- Born: March 13, 1985 (age 40) Geri Boma, Wudabi payama, Morobo County
- Occupation: Lawyer
- Title: Honorable

= Uria Guya Emmanuel =

Uria Guya Emmanuel (born 13 March 1985) is a South Sudanese politician and a member of the Central Equatoria State Legislative Assembly, representing Morobo County. He has been involved in legislative oversight and governance matters within the state.

== Early life and education ==
Uria Guya Emmanuel Umboya was born in Geri Boma of Wudabi Payam, Morobo County, Central Equatoria State, South Sudan. He began his education at Wudabi Primary School, where he studied under trees due to the lack of formal school infrastructure. In 2002, he sat for his Primary Leaving Examination at Nyei Primary School, as there was no examination center in Morobo County at the time.

In 2003, he enrolled at Yei Day Senior School and completed his secondary education, obtaining the South Sudan Certificate in 2009. From 2010 to 2012, he pursued a Diploma in Business Administration and Management at the Africa Population Institute in Uganda. In 2013, he joined the University of Juba, where he earned a Bachelor of Laws (LLB) degree. In 2024, he enrolled in a Master of Laws (LLM) program, which he is currently undertaking.

== Political career ==
Uria Guya Emmanuel has played a role in legislative affairs, particularly in matters related to governance and accountability. In August 2023, he was involved in summoning the State Minister of Finance, Planning, and Investment, Viana Kakuli Aggrey, to address allegations of an unauthorized government land transaction. The deal allegedly involved the sale of state-owned land in exchange for financial compensation and vehicles. Emmanuel emphasized the need for adherence to legal procedures and the protection of government property.

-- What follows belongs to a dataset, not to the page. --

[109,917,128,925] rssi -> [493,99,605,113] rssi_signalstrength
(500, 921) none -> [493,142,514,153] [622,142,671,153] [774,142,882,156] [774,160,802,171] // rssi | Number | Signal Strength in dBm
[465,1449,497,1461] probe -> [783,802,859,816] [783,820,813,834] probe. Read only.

In October 2023, following the killing of Chief Elisa Mile in Morobo County by unidentified armed individuals, Emmanuel condemned the attack and called for accountability. He highlighted the security challenges in Morobo despite relative stability in other parts of the country and called for measures to ensure the safety of citizens.

Emmanuel has been an advocate for transparency and the proper management of public resources. His legislative interventions reflect efforts to promote accountability within the Central Equatoria State government. He has raised concerns over governance issues, emphasizing the importance of legal frameworks and due process in administrative decisions.